WORK TO COMPLETE: Though the records contain pictures, copy none of them; repeat exactly the lines from the one with "text: Illustrate how" to the end.

Web document revisions:
::::
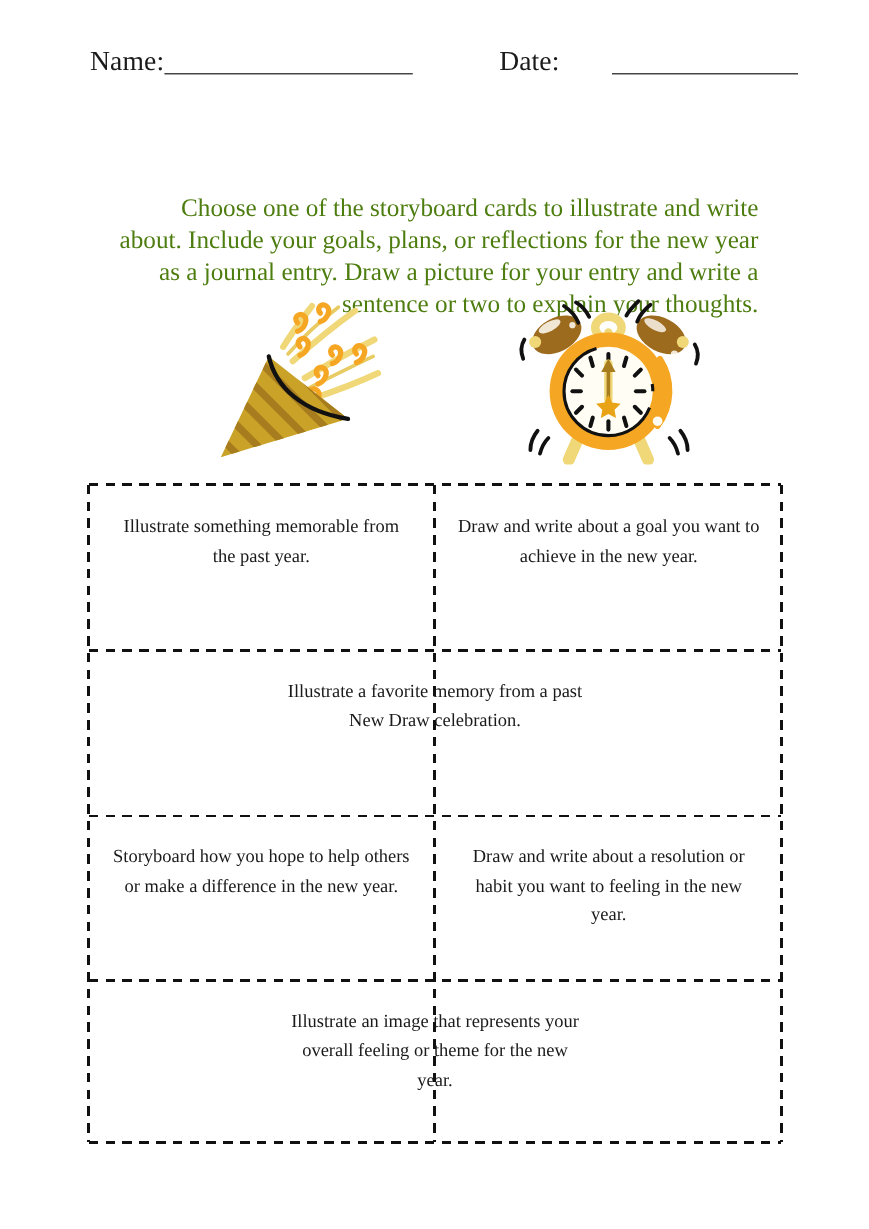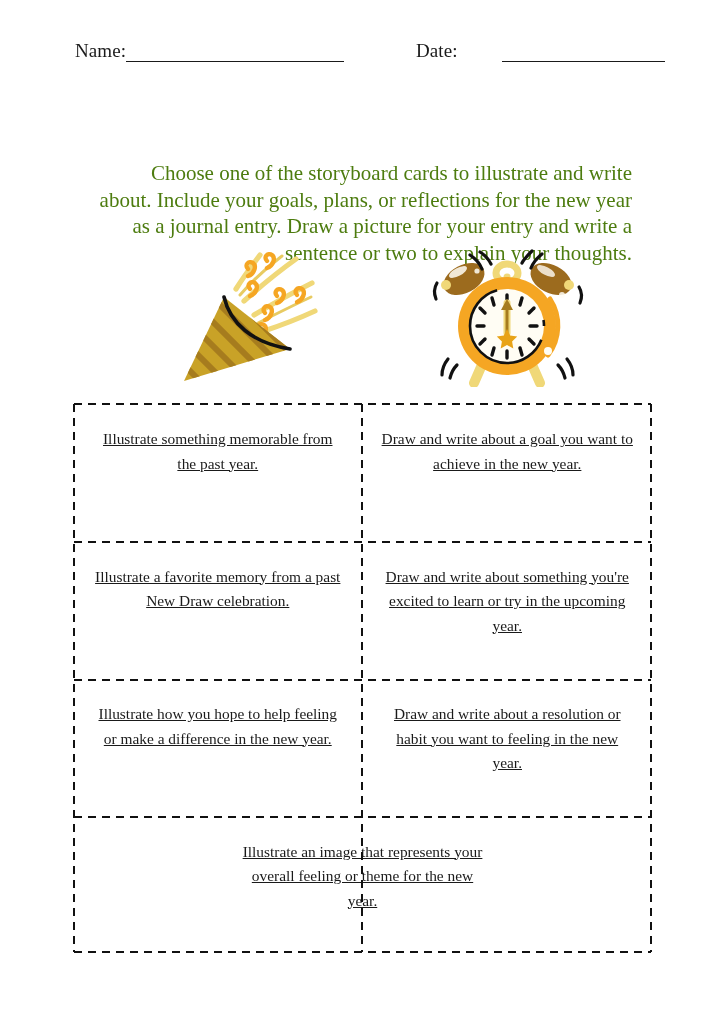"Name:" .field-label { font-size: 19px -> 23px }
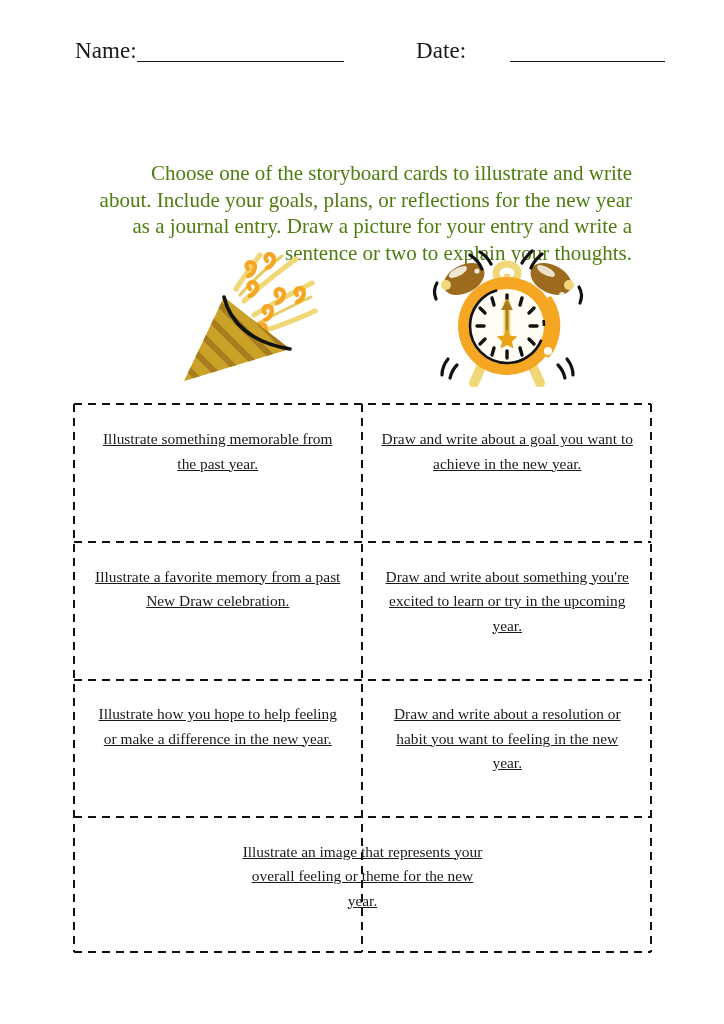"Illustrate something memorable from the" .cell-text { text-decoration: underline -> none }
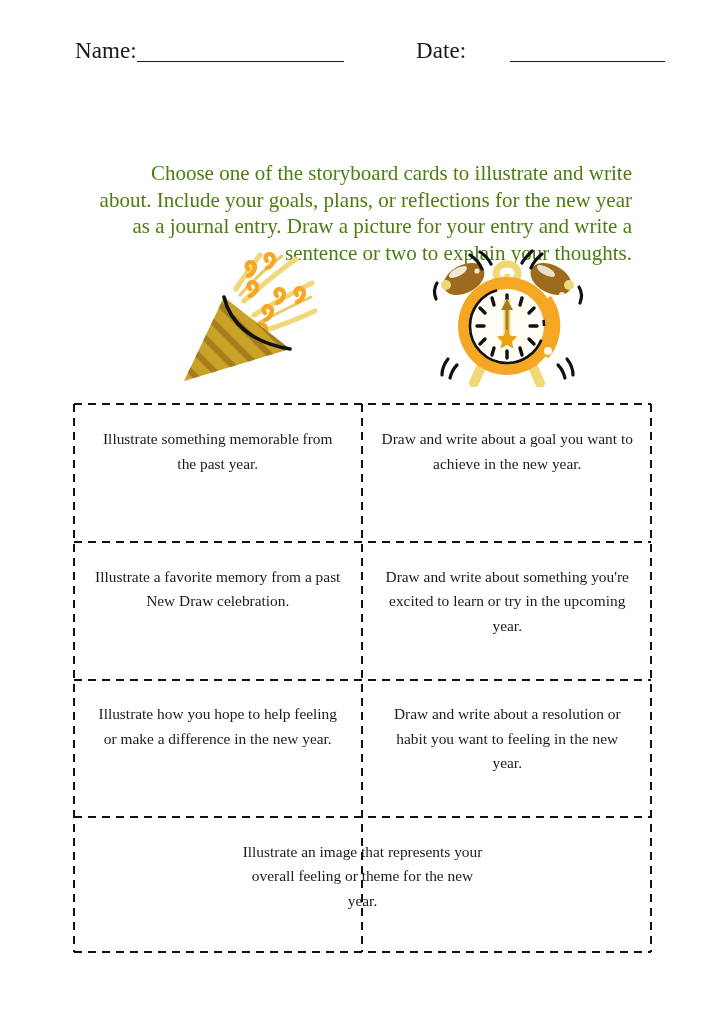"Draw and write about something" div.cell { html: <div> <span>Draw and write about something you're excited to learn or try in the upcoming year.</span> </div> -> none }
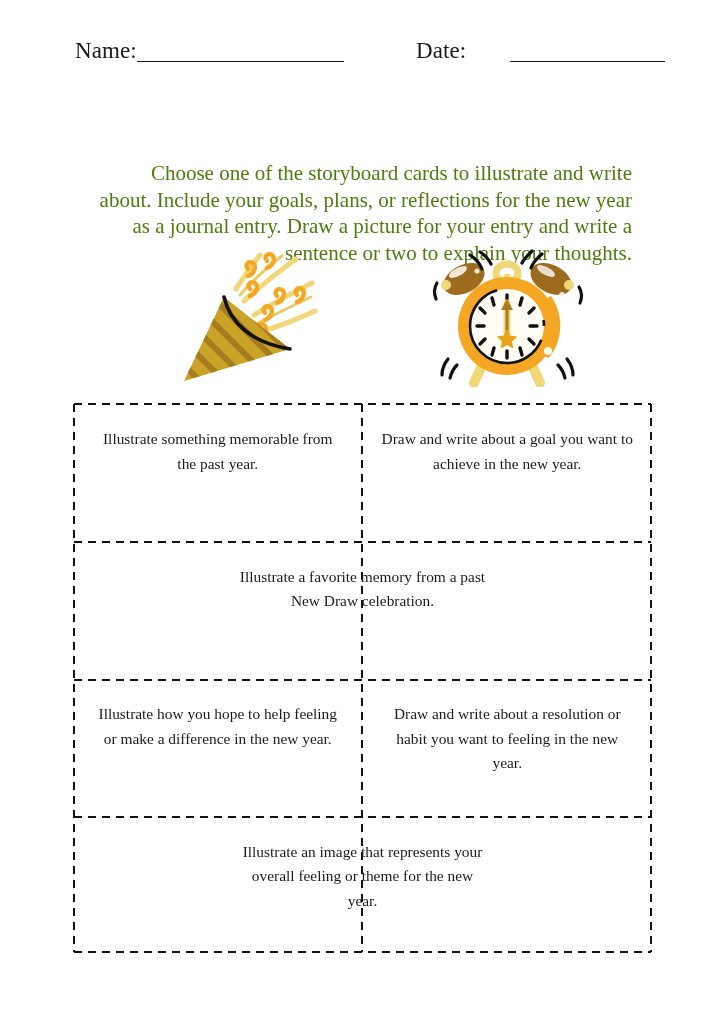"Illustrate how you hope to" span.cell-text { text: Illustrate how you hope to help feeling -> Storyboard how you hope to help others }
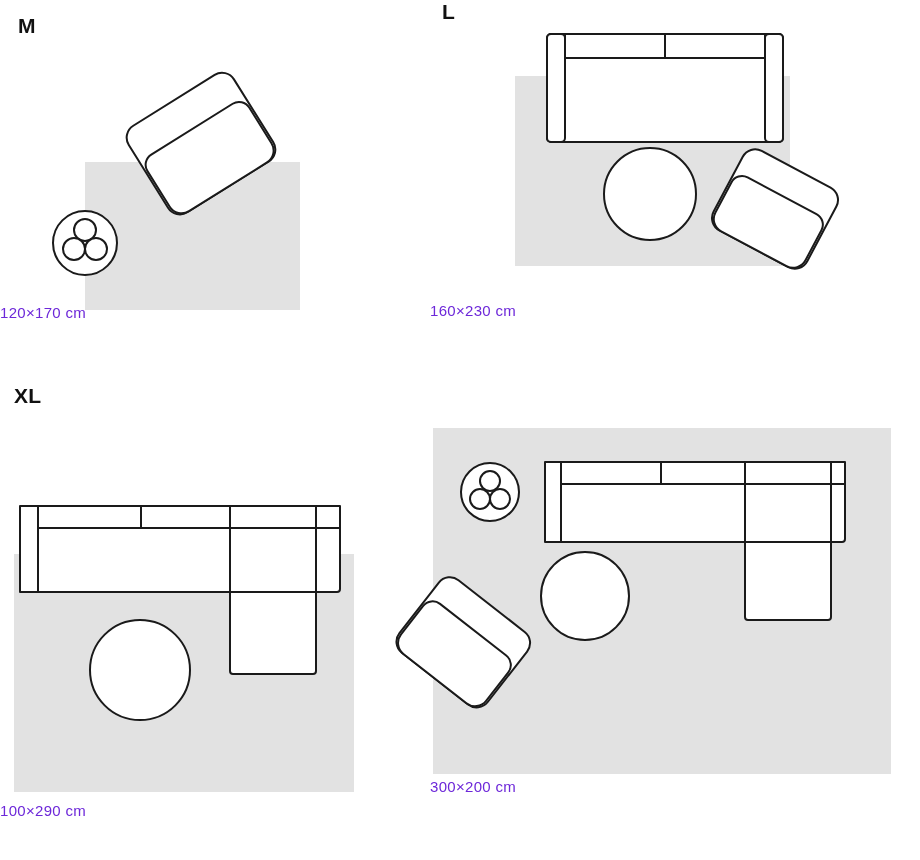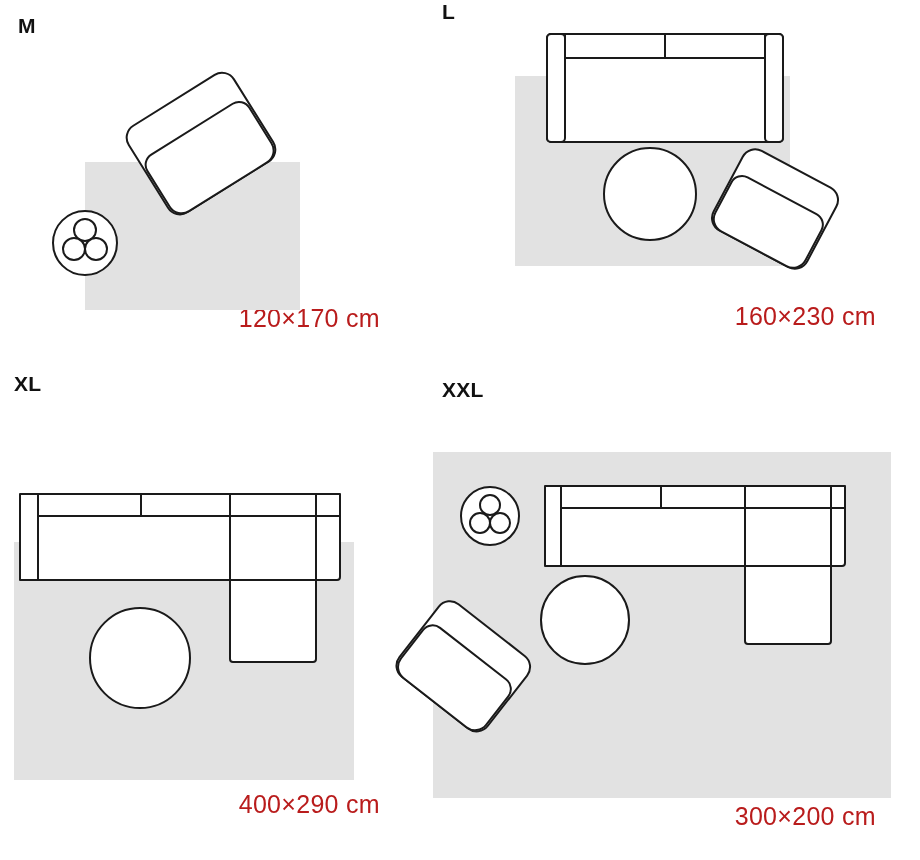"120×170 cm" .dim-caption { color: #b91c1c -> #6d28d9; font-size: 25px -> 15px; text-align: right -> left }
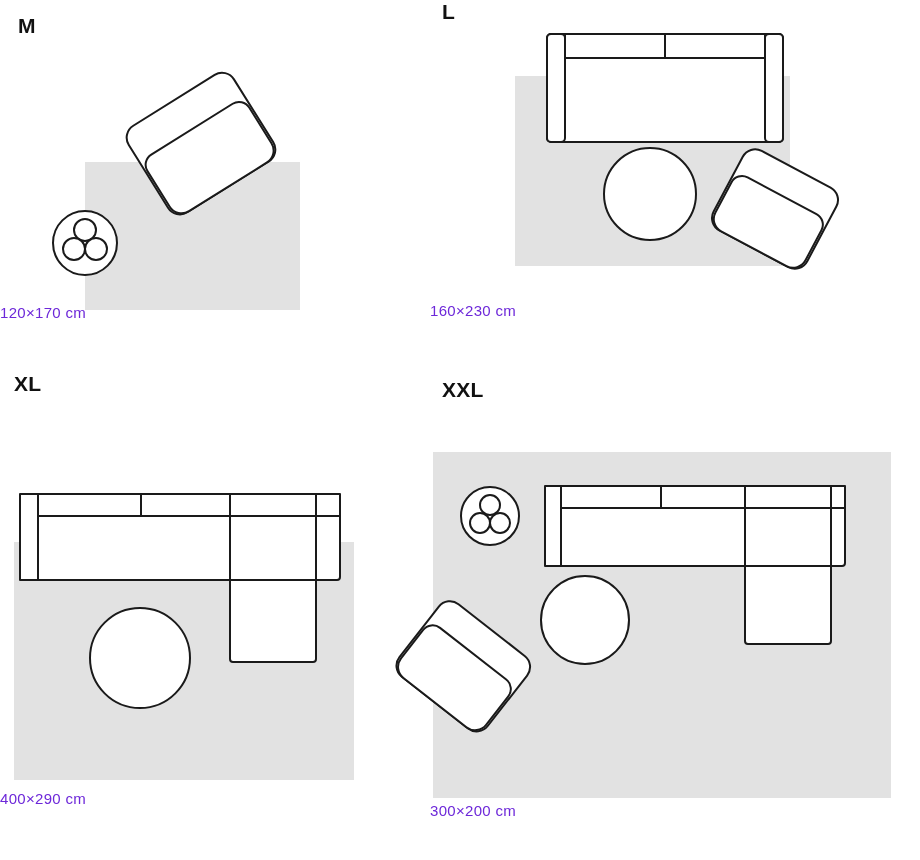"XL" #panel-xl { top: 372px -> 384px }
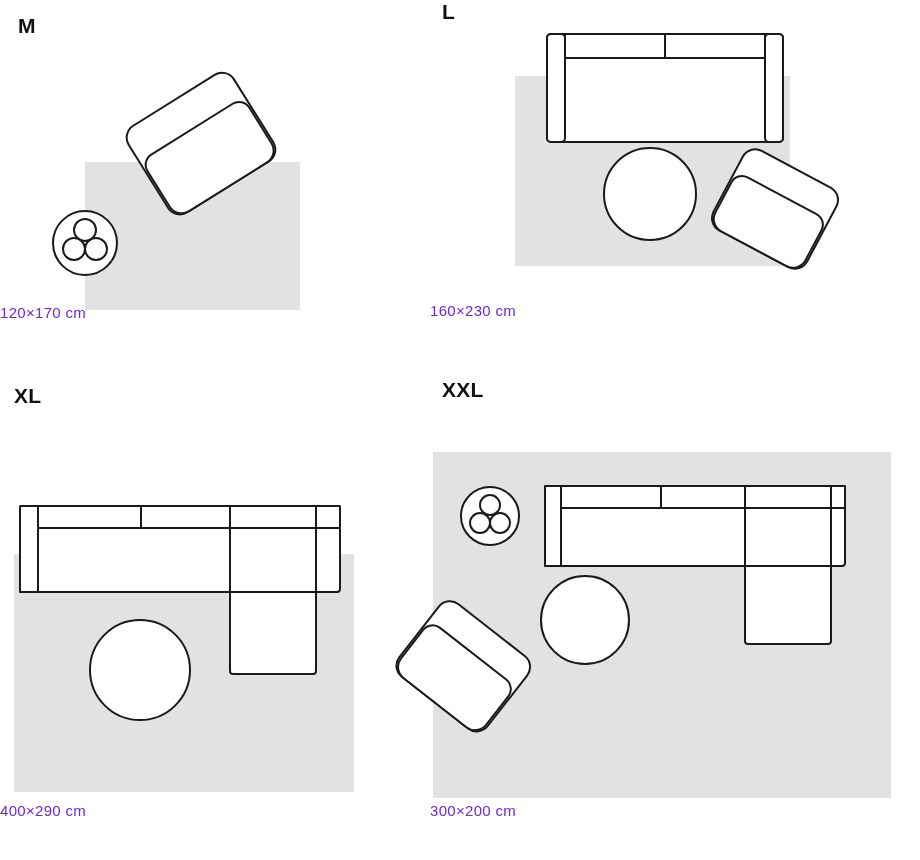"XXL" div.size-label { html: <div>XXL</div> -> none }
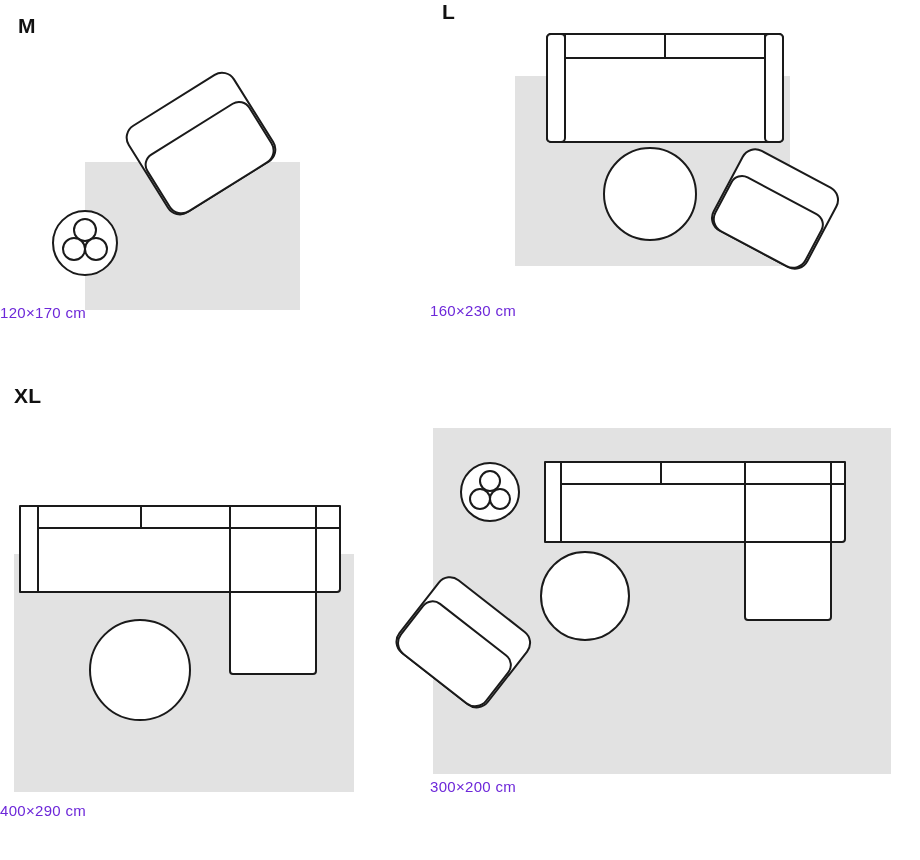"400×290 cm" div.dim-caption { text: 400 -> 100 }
::::
ANSWER SECTION:
"Illustrate how you hope to" span.cell-text { text: Illustrate how you hope to help feeling -> Storyboard how you hope to help others }
"120×170 cm" .dim-caption { color: #b91c1c -> #6d28d9; font-size: 25px -> 15px; text-align: right -> left }
"XL" #panel-xl { top: 372px -> 384px }
"XXL" div.size-label { html: <div>XXL</div> -> none }
"400×290 cm" div.dim-caption { text: 400 -> 100 }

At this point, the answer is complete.